CVG illustrates what Charles Waldheim and Alan Berger refer to as one of the three emergent categories of logistics landscapes: distribution and delivery. Following the deregulation of the US commercial airline industry in 1978, airports saw explosive growth, coming to serve as fundamental networks in the post-Fordist economy of logistics and distribution. The increase in passengers since 1978 has placed cities in greater competition to serve as hubs in the traditional hub-and-spoke model of air travel, exemplified with Delta Air Lines’ decision to create a hub at CVG in 1984. Flying in the United States changed drastically after the airline deregulation, evolving towards a dominance by big carriers along a path of mergers and acquisitions, consolidating their hub cities and de_hubbing airports along the way, specifically within the Midwest and Rust Belt regions. 

At its peak in 2005, CVG became Delta’s second largest hub, as well as the fourth largest hub for any airline in the world based on departures, placing behind Atlanta (ATL), Chicago O’Hare (ORD) and Dallas-Ft. Worth (DFW). Following the bankruptcy of Delta in 2006 and its merger with Northwest in 2008, capacity was cut drastically, from 675 daily flights to 130 destinations in 2005 to its present operation of 87 daily flights to 35 destinations. As CVG is an economic engine to the Cincinnati area, this has come as a major loss to the area, with companies relocating to cities that have airports with greater flight availabilities. It was inevitable that CVG needed to reinvent itself.

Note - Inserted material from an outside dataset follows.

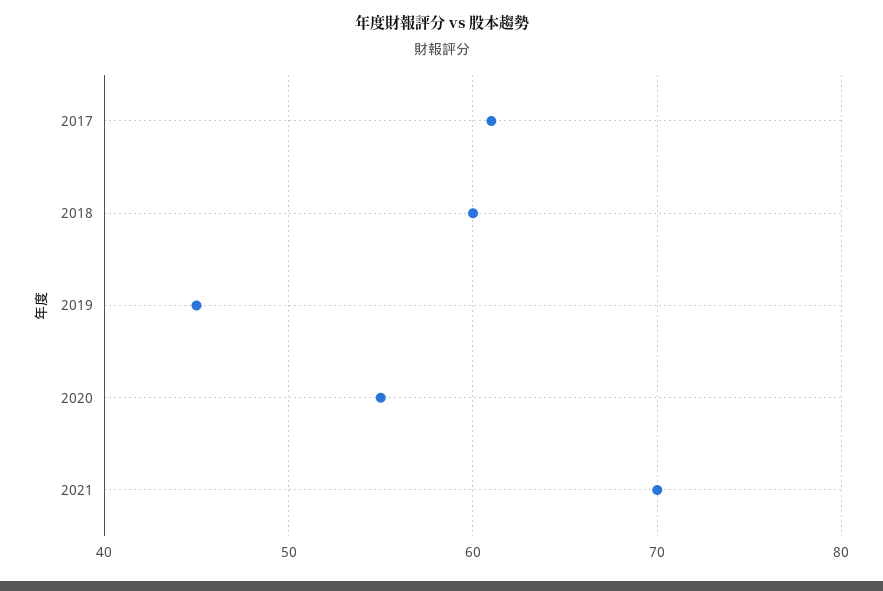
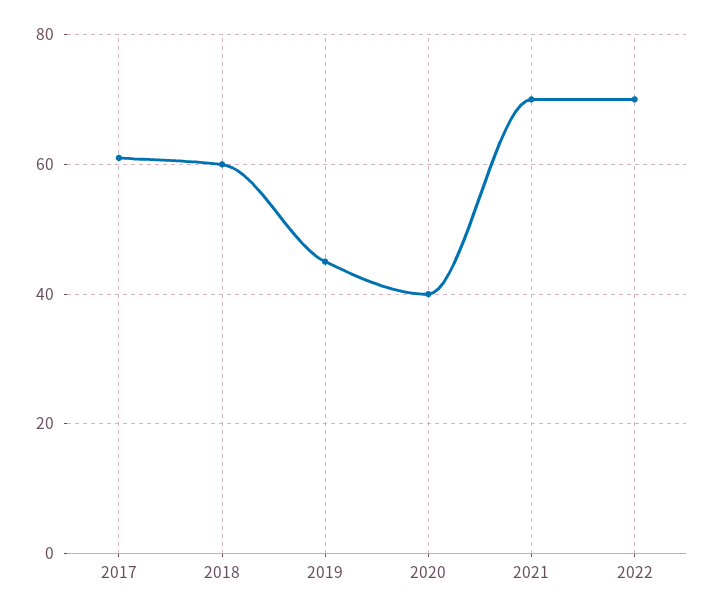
2020: 55 -> 40
2022: none -> 70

DHL established a hub at CVG the same year as Delta, in 1984, though pulled out in 2004, moving its hub to Wilmington, Ohio. Returning to CVG in 2009, DHL underwent a $108 million expansion in 2015, doubling its current cargo operations and allowing the airport to become its largest hub in the world. CVG’s reinvention from a major passenger hub to a major cargo hub was further solidified by the announcement of Amazon Prime Air to create a worldwide shipping hub, investing $1.49-billion into the airport and beginning operations on May 1, 2017. 

With an increase in usage of larger jets and nighttime operations, this project investigates the externalities of becoming a cargo hub on areas adjacent to CVG. Inspired by the work of Benedikt Boucsein, Kees Christiaanse, Eirini Kasioumi and Christian Salewski in their book The Noise Landscapes, the spatial consequences of runway infrastructure at CVG are further explored, illustrating how future growth around the airport can be influenced.

As Sonja Dümpelmann and Charles Waldheim explain in Airport Landscape: Urban Ecologies in the Aerial Age, airports have always tackled larger societal issues, “reflecting the tension between global and local economies and desires” (page 115). Paths for takeoff and landing have been causing externalities like noise pollution since the advent of commercial flight. As cargo hubs continue increasing in size, it’s imperative that landscape is used as a tool to remediate the adverse effects of aviation, mitigating not only noise, but air, soil and water pollution, as well as manage storm water and wildlife, all while enhancing the airport’s aesthetic appearance (page 21).